Outra ferramenta muito útil mas as vezes utilizada de forma negligenciada é o MSN. Sim, é muito legal poder conversar com toda a sua família ou amigos distantes pelo MSN sem gastar um tostão, mas novamente vem o caso do colega ao lado. Muitas vezes conversas inteiras decorrem por meio do MSN, sendo que a pessoa está a alguns metros de distância. O que aconteceu com o olho-no-olho? Algumas vezes as pessoas são mais "machos" pelo MSN do que ao vivo. Talvez pelo fato de não mostrarem a cara, acham que podem falar o que quiser sem maiores problemas.
Com toda essa tecnologia disponível, deveríamos ter mais tempo para fazer as coisas que realmente importam. Negativo! Estamos cada vez mais atarefados, ou será que aparentamos estar atarefados?

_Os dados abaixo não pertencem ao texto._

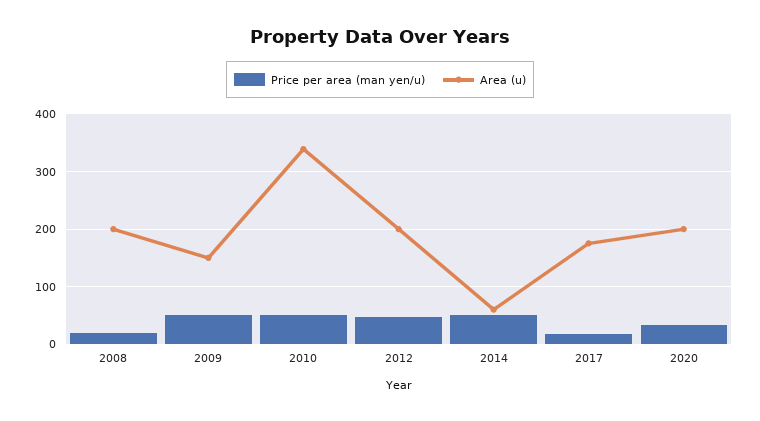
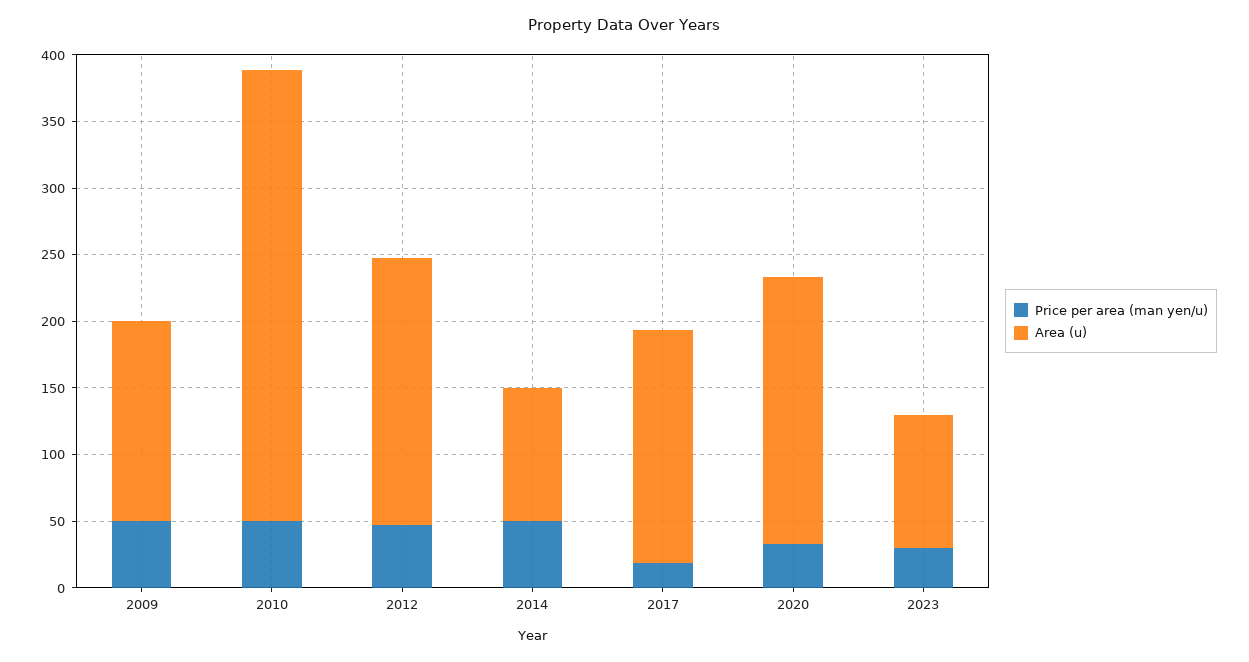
Price per area (man yen/u), 2008: 20 -> none
Area (u), 2008: 200 -> none
Area (u), 2014: 60 -> 100
Price per area (man yen/u), 2023: none -> 30
Area (u), 2023: none -> 100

Com tudo isso, não paramos para pensar o que estamos fazendo ou como estamos fazendo ou ainda o porque de estarmos fazendo isto e não aquilo. O pior é que nem percebemos como nossas ações afetam todo o ambiente à nossa volta. Cada passo dado altera toda uma cadeia de relações delicadamente conectadas. Efeito borboleta? Porque não? Estamos todos sujeitos a alterações no meio ambiente. O cara que decidiu sair 5 minutos mais cedo de casa acaba se envolvendo em um acidente totalmente imbecil em uma esquina com probabilidade 0 (Zero) de acontecer um acidente. Só isso já muda o rumo da vida dele e de outros tantos que estão envolvidos no acidente, direta ou indiretamente. Não tem jeito, essa teia de relacionamentos é praticamente infinita dentro do nosso mundo.

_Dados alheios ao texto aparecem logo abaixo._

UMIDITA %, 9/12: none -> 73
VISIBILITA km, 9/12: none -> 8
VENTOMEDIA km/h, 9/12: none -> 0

Além disso, parece que quando algumas mudanças começam a acontecer na nossa vida, elas acontecem em bandos, ou seja, vêm todas juntas e algumas vezes fica difícil gerenciá-las. Acredito que a mudança é uma energia, que vai se acumulando ao longo de tempo e chega num ponto em que ela atinge úm nível tão elevado que não consegue mais ser contida e explode, fazendo que sua vida sofra alguns reveses, uns bons e outros não tão bons assim.
No meu caso, aconteceu tudo neste primeiro trimestre de 2010. Vejam só o que me aconteceu num curto período de tempo:
- No final de dezembro, voltei para minha casa em Campo Limpo Paulista. Estávamos morando em Barueri há 2 anos, como um experimento. Minha casa em Campo Limpo Paulista tinha ficado praticamente desabitada, sendo utilizada como casa de campo. Voltamos e agora estamos felizes no nosso novo-velho lar.

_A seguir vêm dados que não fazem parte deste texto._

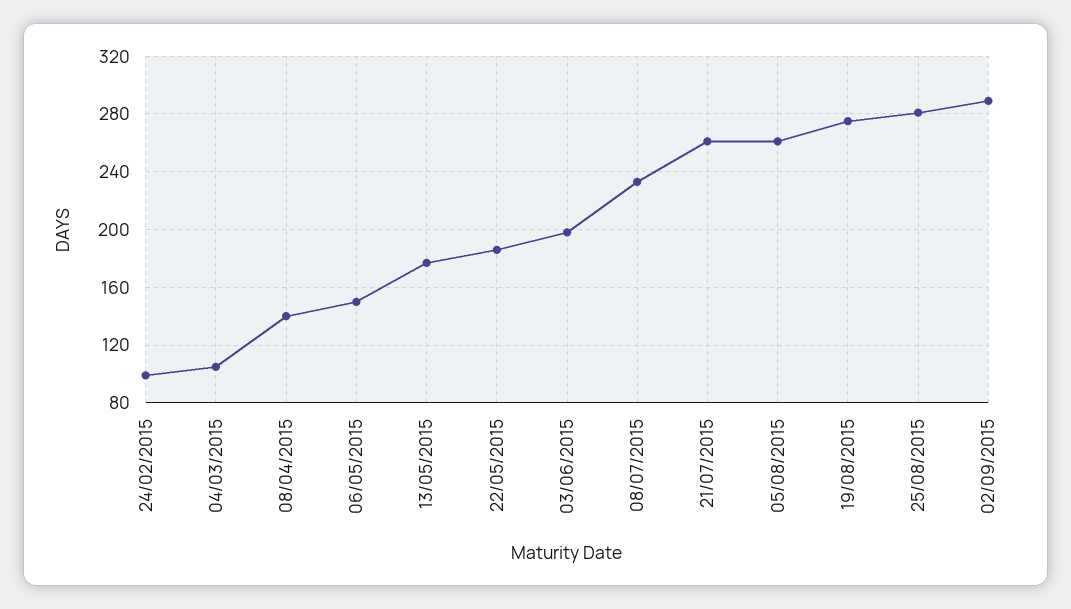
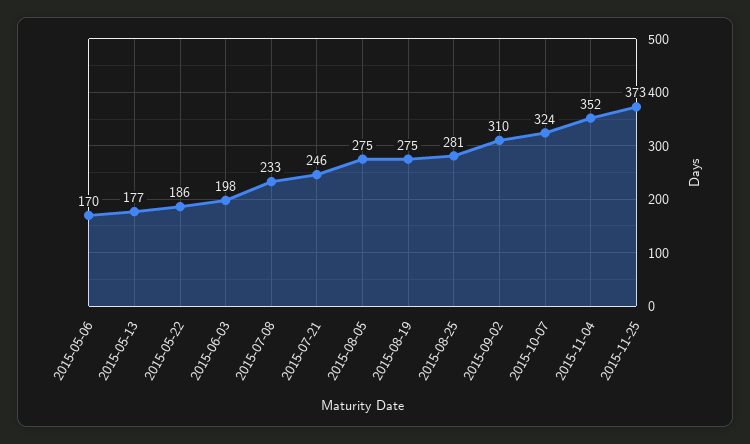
24/02/2015: 100 -> none
04/03/2015: 105 -> none
08/04/2015: 140 -> none
06/05/2015: 150 -> 170
21/07/2015: 260 -> 246
05/08/2015: 260 -> 275
02/09/2015: 290 -> 310
2015-10-07: none -> 324
2015-11-04: none -> 352
2015-11-25: none -> 373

- Dia 14 de janeiro, eu caí com a minha moto. Essa moto era o meu sonho de consumo realizado e eu estava completamente feliz com ela. A queda não foi forte do ponto de vista físico mas me deixou fragilizado por várias semanas. Hoje já estou recuperado e pensando em comprar outra moto.
- No final de janeiro meu carro se meteu numa poça de água maior do que a capacidade dele. Entrou água no motor e fez um belo buraco. Resultado: Tive que trocar o motor. Pelo menos o seguro pagou mas, fiquei um tempo sem carro... e sem moto...
- No meio de fevereiro, consegui fazer um negócio com um parente, passando minha carta de crédito de um consórcio que eu estava pagando e fiquei com o carro dele. Quitei o consórcio e fiquei sem a dívida e com um belo carro.
- Ainda no meio de fevereiro, recebi uma proposta para mudar de emprego e assumir a gerência da área de software em uma empresa que eu tinha trabalhado 2 anos atrás. Mudei de emprego.

Assim, minha vida mudou nestes 4 meses e, com certeza, afetou a vida de muitas pessoas. Só hoje eu parei e me dei conta de tudo o que passou neste começo, ou seja, fiz um balanço de como foram estes primeiros meses de 2010, pensando que ainda temos 8 meses pela frente.
Mal posso esperar para ver o que vai acontecer.